_Given data_
[Start of Attachment]

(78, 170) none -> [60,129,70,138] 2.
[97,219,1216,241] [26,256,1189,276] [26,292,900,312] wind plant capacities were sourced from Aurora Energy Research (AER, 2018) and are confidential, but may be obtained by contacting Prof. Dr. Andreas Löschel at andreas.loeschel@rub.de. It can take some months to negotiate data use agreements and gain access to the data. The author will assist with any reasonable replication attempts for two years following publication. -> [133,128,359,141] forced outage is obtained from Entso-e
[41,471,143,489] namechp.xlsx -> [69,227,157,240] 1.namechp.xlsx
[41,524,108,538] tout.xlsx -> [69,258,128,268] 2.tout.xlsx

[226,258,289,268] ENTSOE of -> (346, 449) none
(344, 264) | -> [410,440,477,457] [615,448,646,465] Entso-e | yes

[End of Attachment]
[Start of Attachment]

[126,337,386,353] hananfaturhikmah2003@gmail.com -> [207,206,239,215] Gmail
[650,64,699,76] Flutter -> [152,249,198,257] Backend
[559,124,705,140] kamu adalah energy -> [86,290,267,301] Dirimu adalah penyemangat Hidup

[End of Attachment]

_Exercise goal_
For each line of the entries that contains the word "none", make a copy.

_Solution_
(78, 170) none -> [60,129,70,138] 2.
[226,258,289,268] ENTSOE of -> (346, 449) none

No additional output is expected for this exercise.